> _WHAT THE TASK ASKS_
Pull out every line below that holds the word "none".

[[ SOURCE MATERIAL, beginning ]]

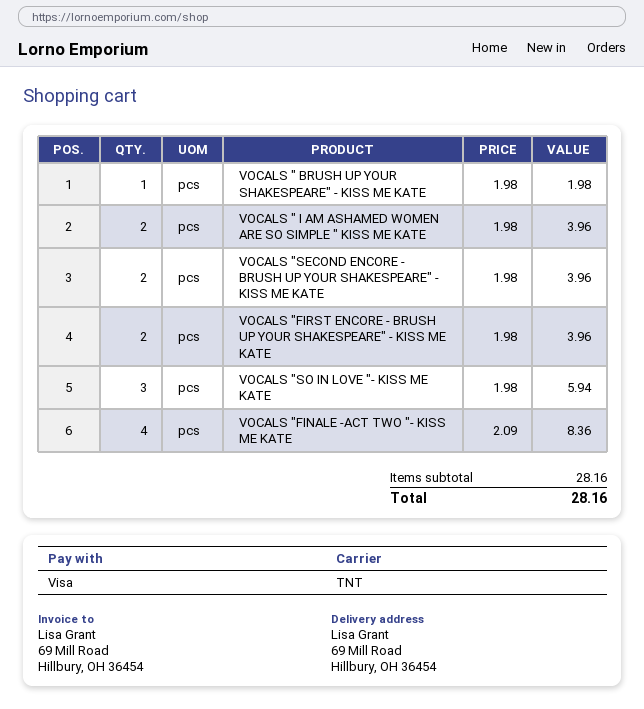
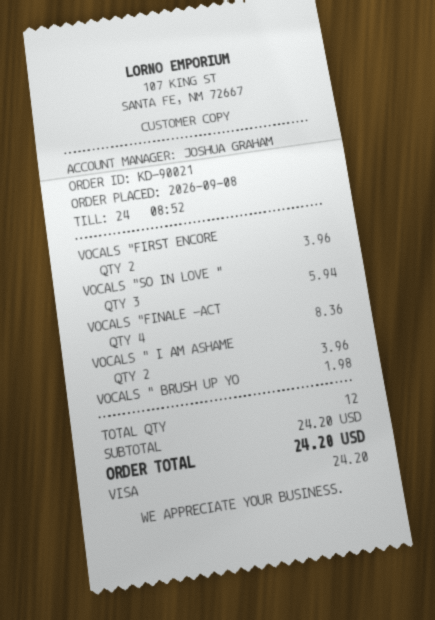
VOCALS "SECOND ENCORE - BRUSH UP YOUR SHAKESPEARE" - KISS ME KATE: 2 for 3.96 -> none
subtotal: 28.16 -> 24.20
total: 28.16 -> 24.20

[[ SOURCE MATERIAL, end ]]
[[ SOURCE MATERIAL, beginning ]]

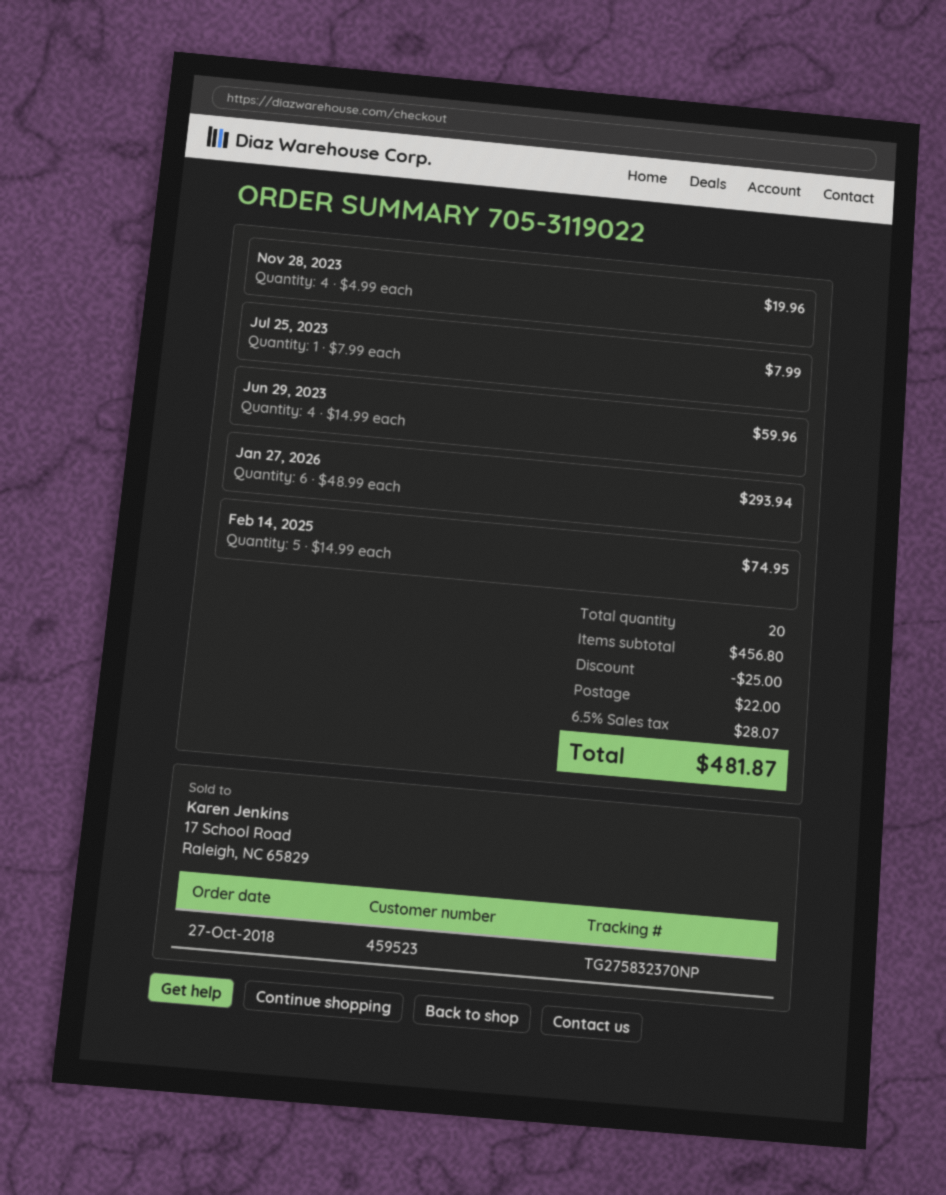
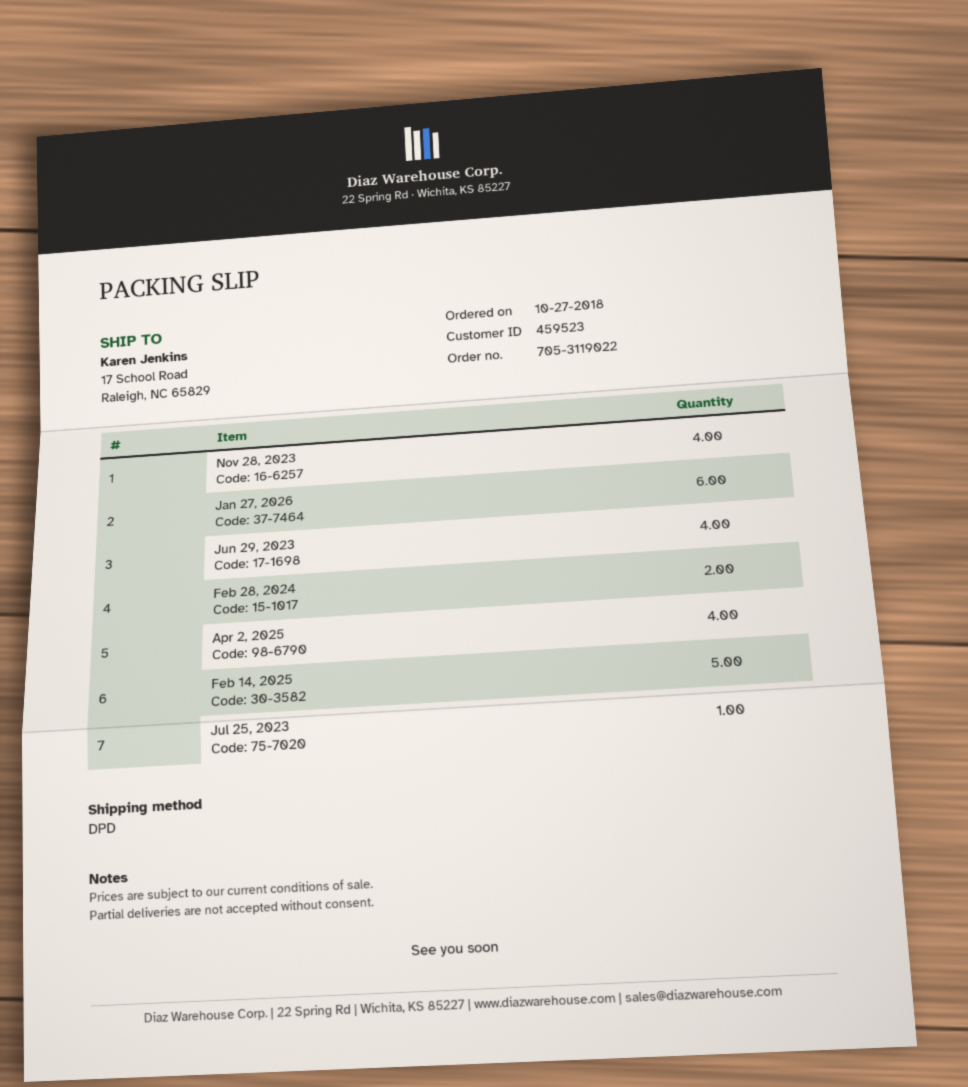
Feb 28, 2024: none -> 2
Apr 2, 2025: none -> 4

[[ SOURCE MATERIAL, end ]]

> _REPLY TO THE EXERCISE_
VOCALS "SECOND ENCORE - BRUSH UP YOUR SHAKESPEARE" - KISS ME KATE: 2 for 3.96 -> none
Feb 28, 2024: none -> 2
Apr 2, 2025: none -> 4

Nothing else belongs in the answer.